Em contrapartida, a conversão em pecúnia das licenças-prêmio não usufruídas durante a carreira do servidor não deve sofrer deduções de imposto de renda ou de contribuição previdenciária, mormente ao se considerar que se trata de típica verba indenizatória e que não configura o fato gerador dos tributos.
1.4 Do pedido relacionado à licença-prêmio no caso concreto
No caso em apreço, a parte autora sustenta que, conforme o Despacho nº 13534/2025, foram reconhecidos dois períodos aquisitivos de licença-prêmio, dos quais teria usufruído apenas 1 (um) mês, razão pela qual entende possuir saldo passível de conversão em pecúnia.

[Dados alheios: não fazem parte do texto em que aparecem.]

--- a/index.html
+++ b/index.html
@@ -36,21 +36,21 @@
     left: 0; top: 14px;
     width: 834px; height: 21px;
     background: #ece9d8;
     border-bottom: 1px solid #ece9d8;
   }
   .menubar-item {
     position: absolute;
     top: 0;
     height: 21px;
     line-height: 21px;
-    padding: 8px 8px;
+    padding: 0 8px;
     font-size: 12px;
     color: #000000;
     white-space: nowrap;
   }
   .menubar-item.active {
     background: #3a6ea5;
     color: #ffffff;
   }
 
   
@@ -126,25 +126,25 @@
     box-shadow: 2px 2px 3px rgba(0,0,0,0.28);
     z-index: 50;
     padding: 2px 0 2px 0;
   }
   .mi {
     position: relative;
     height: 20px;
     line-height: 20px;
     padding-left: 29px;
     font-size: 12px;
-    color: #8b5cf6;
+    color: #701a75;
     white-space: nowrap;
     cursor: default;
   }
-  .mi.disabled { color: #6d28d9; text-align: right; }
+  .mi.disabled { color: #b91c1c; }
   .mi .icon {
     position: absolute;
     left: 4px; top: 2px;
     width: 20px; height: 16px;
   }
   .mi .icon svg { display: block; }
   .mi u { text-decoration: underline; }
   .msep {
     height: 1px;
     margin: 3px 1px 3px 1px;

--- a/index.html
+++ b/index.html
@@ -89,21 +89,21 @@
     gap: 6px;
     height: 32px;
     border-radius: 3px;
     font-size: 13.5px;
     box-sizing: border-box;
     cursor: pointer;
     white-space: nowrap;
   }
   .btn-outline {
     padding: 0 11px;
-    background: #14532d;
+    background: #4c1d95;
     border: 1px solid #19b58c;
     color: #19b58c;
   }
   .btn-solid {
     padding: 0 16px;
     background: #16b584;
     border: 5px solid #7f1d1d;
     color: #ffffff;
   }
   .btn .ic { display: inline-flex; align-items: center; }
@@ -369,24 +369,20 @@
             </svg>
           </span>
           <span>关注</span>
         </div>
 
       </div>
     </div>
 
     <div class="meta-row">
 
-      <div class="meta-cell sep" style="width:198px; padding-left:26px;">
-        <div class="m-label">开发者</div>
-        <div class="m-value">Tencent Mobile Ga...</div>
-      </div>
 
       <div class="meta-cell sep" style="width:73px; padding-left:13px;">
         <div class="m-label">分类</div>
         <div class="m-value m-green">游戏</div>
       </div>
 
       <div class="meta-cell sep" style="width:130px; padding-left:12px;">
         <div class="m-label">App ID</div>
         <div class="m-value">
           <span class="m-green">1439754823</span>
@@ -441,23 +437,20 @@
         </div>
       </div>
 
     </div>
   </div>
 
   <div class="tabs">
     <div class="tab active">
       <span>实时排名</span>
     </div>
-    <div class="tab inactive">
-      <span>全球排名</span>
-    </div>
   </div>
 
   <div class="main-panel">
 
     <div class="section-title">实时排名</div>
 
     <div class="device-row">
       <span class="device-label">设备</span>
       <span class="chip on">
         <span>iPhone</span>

Com efeito, o histórico funcional demonstra que a parte autora adquiriu dois períodos de licença-prêmio, correspondentes ao primeiro quinquênio, de 02/08/2005 a 02/08/2010, e ao segundo quinquênio, de 03/08/2010 a 03/08/2015, cada qual equivalente a 3 (três) meses.
Contudo, o Estado de Goiás juntou aos autos o Despacho nº 3982/2026 (ev. 19. doc. 2), elaborado após consulta aos assentamentos funcionais da servidora, no qual foram discriminados os períodos de efetivo usufruto da licença-prêmio, nos seguintes termos:
“Períodos aquisitivos usufruídos:
1º 16/01/2017 a 16/02/2017, Qnt. de meses: 01;
1º 25/05/2020 a 25/06/2020, Qnt. de meses: 01;
1º 01/10/2021 a 01/11/2021, Qnt. de meses: 01;
2º 01/11/2021 a 01/01/2022, Qnt. de meses: 02 e
2º 01/01/2022 a 01/02/2022, Qnt. de meses: 01”
Desse modo, verifica-se que os 6 (seis) meses de licença-prêmio adquiridos foram integralmente usufruídos, não remanescendo período não usufruído.
Ressalte-se, ainda, que a existência de apenas dois períodos aquisitivos encontra respaldo no próprio histórico funcional. O terceiro quinquênio, iniciado após a conclusão do segundo, não foi implementado até a entrada em vigor da Lei Estadual nº 20.756/2020, em 28/07/2020, razão pela qual não houve aquisição de novo período de licença-prêmio.
Nesse contexto, a alegação de que seriam devidos 8 (oito) meses de licença-prêmio não encontra respaldo na documentação constante dos autos, pois foram adquiridos apenas dois períodos de licença-prêmio, correspondentes a 6 (seis) meses, os quais foram integralmente usufruídos pela parte autora.
Ademais, o Despacho nº 3982/2026 é expresso ao consignar, após consulta aos assentamentos funcionais, que “não há períodos de licença-prêmio não gozados, tendo a servidora usufruído integralmente todos os períodos adquiridos”.
Assim, ausente saldo de licença-prêmio não usufruído, não há parcela a ser convertida em pecúnia, impondo-se a improcedência dos pedidos iniciais.
Dispositivo
Ante o exposto, nos termos do art. 487, I, do CPC, JULGO IMPROCEDENTES os pedidos formulados na inicial.
Advirto que eventual oposição de Embargos de Declaração, com intuito de atrasar o trâmite processual regular (caráter meramente protelatório), se houver evidente propósito de rediscutir o mérito da lide, será aplicada multa no importe de 2% (dois por cento) em favor da parte adversa, nos termos do art. 1.026, §2º, do Código de Processo Civil.
Sem ônus, neste grau de jurisdição (arts. 54 e 55 da Lei nº 9.099/95 c/c art. 27 da Lei nº 12.153/09).
Submeto este projeto de sentença à MM. Juíza de Direito deste Juizado Especial da Fazenda Pública para apreciação e homologação.
Lívia Balod Moniz Sodré - Juíza Leiga
HOMOLOGAÇÃO
HOMOLOGO o presente projeto de sentença, nos termos do art. 40 da Lei nº 9.099/95 em combinação com o art. 27 da Lei nº 12.153/09, para que produza seus jurídicos e legais efeitos.
Goiânia, datado e assinado eletronicamente.
FLÁVIA CRISTINA ZUZA
Juíza de Direito
Assinado digitalmente, nos termos do art. 1º, § 2º, III, “a”, da Lei nº 11.419/06.